The GROUP BY Clause - Firebird

When a query includes a GROUP BY clause, the output of the column and table specification, namely

SELECT {<column-list} FROM <table-specification> [WHERE <search-condition>]

gets passed to a further stage of processing, where the rows are partitioned into one or more nested groups.

Each partition typically extracts summaries by way of expressions that perform some operation on groups of numeric values. This type of query is known as a grouped query and its output is often referred to as a grouped set.

This is the syntax:

SELECT <groupable-field-list> FROM <table-specification> [WHERE...] GROUP BY <grouping-item> [COLLATE collation-sequence] [, <grouping-item [..]] HAVING <grouping-column predicate> [ORDER BY ...];

The Groupable Field List

A group is formed by collecting together (aggregating) all of the rows where a column named in both the column list and the GROUP BY clause share a common value. The logic of aggregation means that the field list specified by SELECT for a grouped query is tightly restricted by the fields named as arguments in the GROUP BY clause. Fields having specifications that meet these requirements are often referred to as groupable. If you specify a column or field expression that is not groupable, the query will be rejected.

  • A database column or non-aggregating expression cannot be specified in the column list if it is not also specified in the GROUP BY clause.
  • An aggregating expression operating on a database column that is not in the GROUP BY clause can be included in the column list. The use of an alias for the result of the expression is strongly recommended.

Aggregating Expressions

Firebird has a group of aggregating functions that are typically used in combination with grouping conditions to calculate group -level totals and statistics.

The aggregating functions are SUM( ), which calculates totals; MAX( ) and MIN( ), which return the highest and lowest values, respectively; and AVG( ), which calculates averages.

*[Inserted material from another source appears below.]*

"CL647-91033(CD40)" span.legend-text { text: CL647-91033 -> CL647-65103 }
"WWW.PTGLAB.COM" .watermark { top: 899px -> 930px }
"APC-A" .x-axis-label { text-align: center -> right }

The COUNT( ) function also behaves as an aggregating function in grouped queries, providing a row count for all row members of the lowest level group.

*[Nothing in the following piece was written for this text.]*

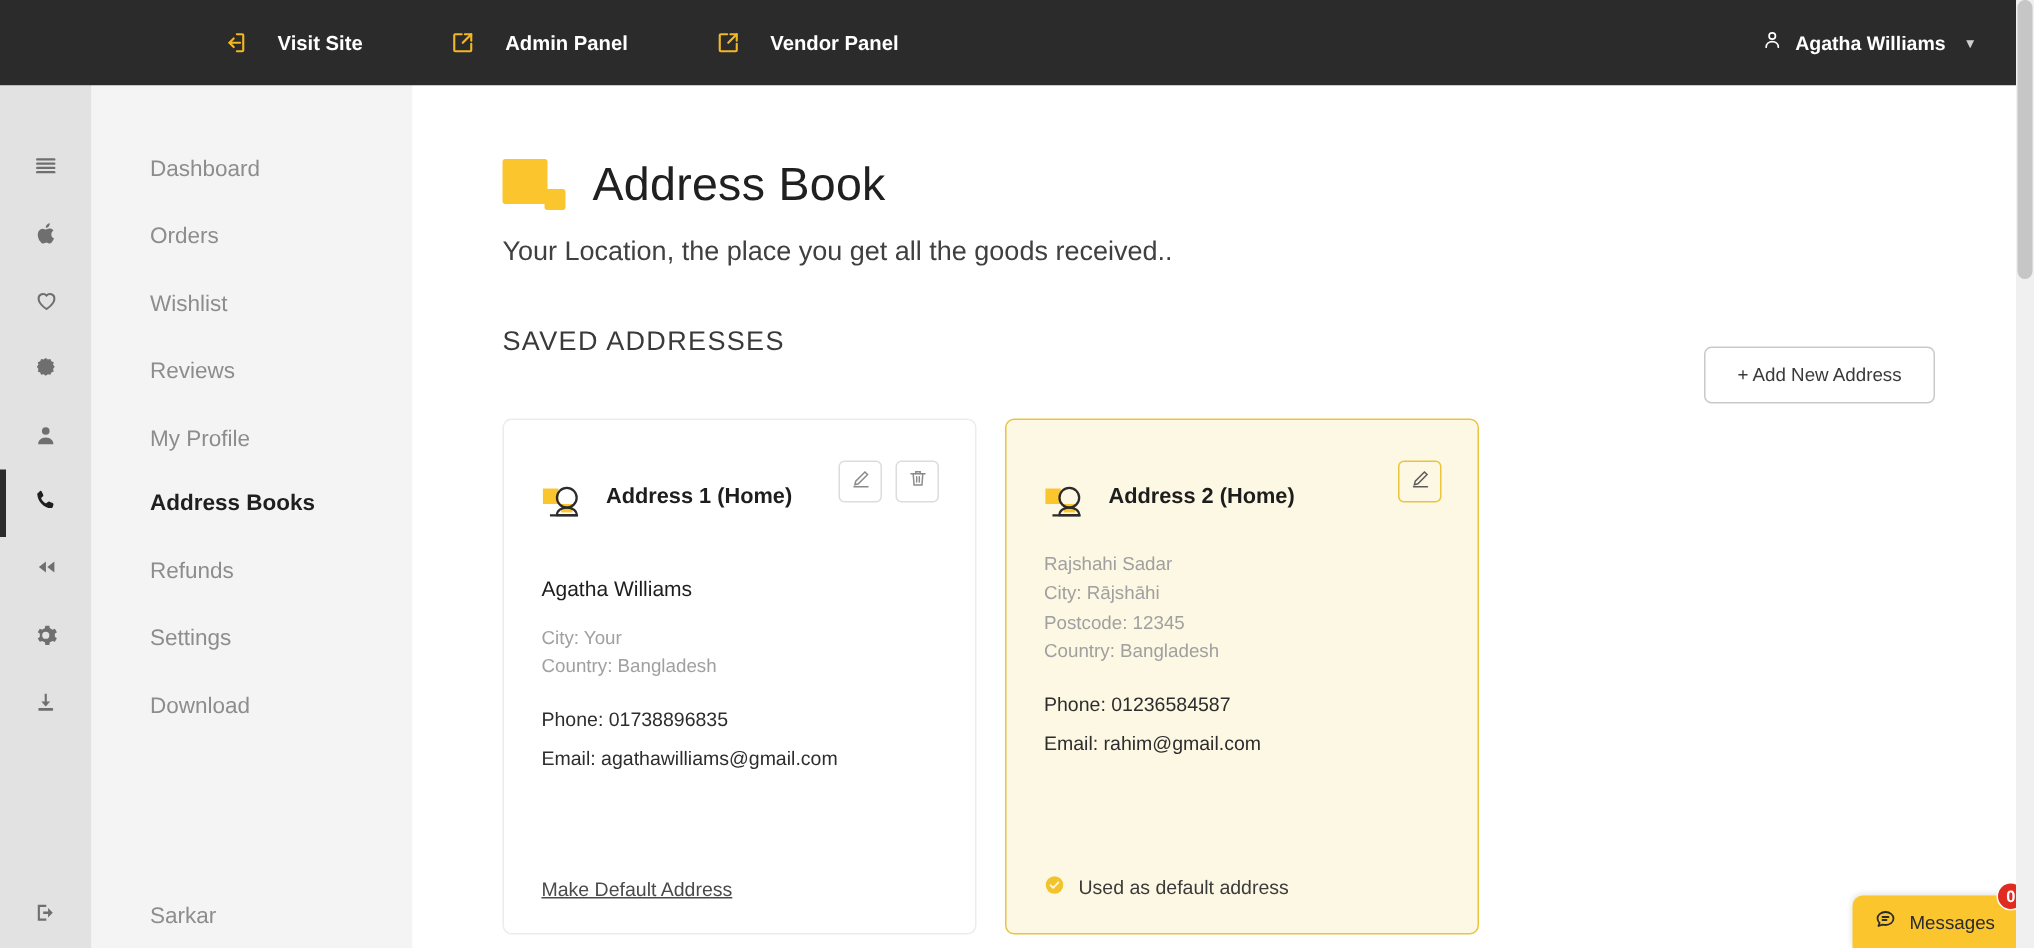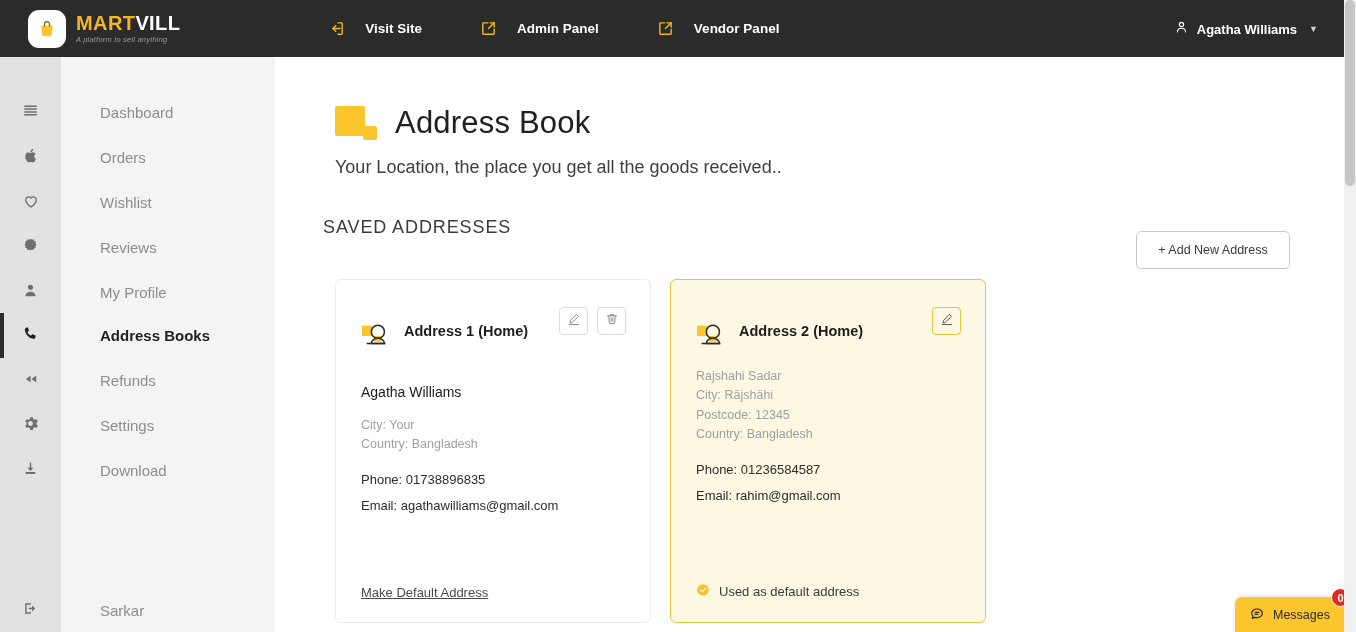"MARTVILL" div.logo-wrap { html: <div> <div> <svg> <path></path> <path></path> </svg> </div> <div> <div> <span>MART</span><span>VILL</span> </div> <div>A platform to sell anything</div> </div> </div> -> none }
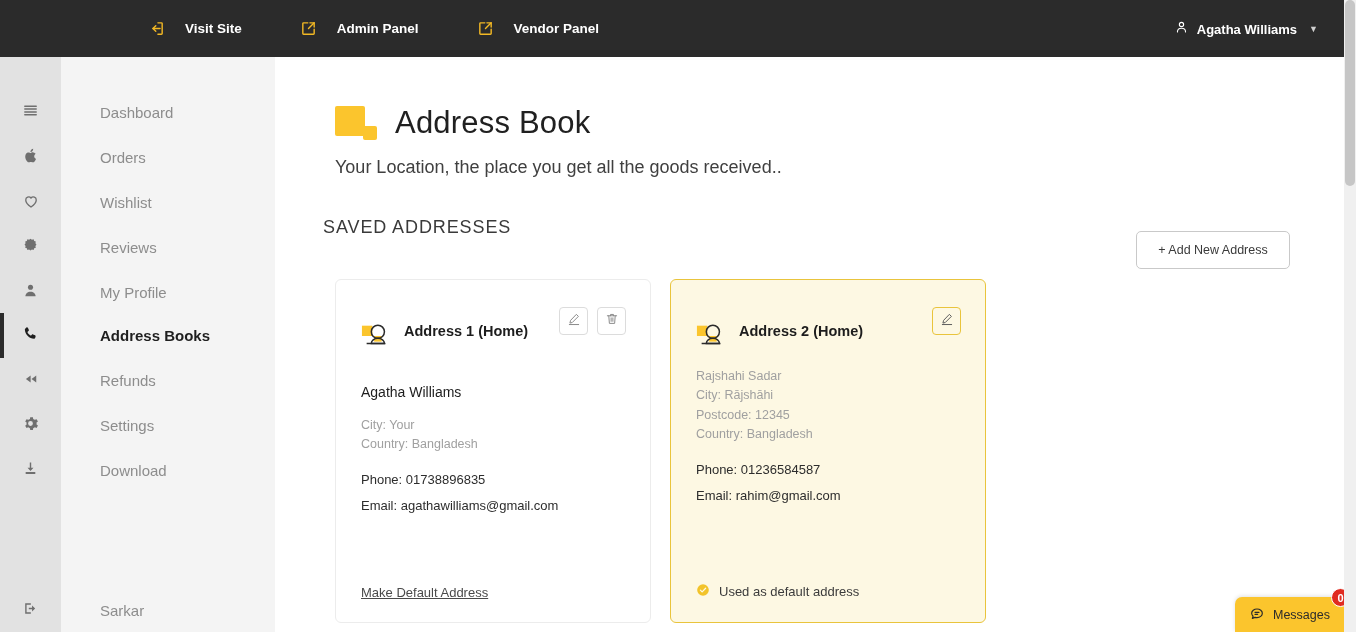"SAVED ADDRESSES" .section-head { left: 48px -> 60px }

Unlike other groupable items, an aggregating expression from the SELECT list cannot be used as a grouping item (see “The Grouping Item” section), since it outputs a value that is calculated from values beneath the context of the group.

The table PROJ_DEPT_BUDGET contains rows intersecting projects and departments. We are interested in retrieving a summary of the budgets allocated to each project, regardless of department. The following item list, which will be explored later in this section, specifies a field list of the two items we want:

SELECT PROJ_ID, SUM(PROJECTED_BUDGET) AS TOTAL_BUDGET FROM PROJ_DEPT_BUDGET WHERE FISCAL_YEAR = 1994 GROUP BY PROJ_ID;

The two field specifications are going to be fine as groupable items. The department ID (DEPT_NO) is not in the list, because it is the project totals that we want. To get them, we make PROJ_ID the argument of the GROUP BY clause.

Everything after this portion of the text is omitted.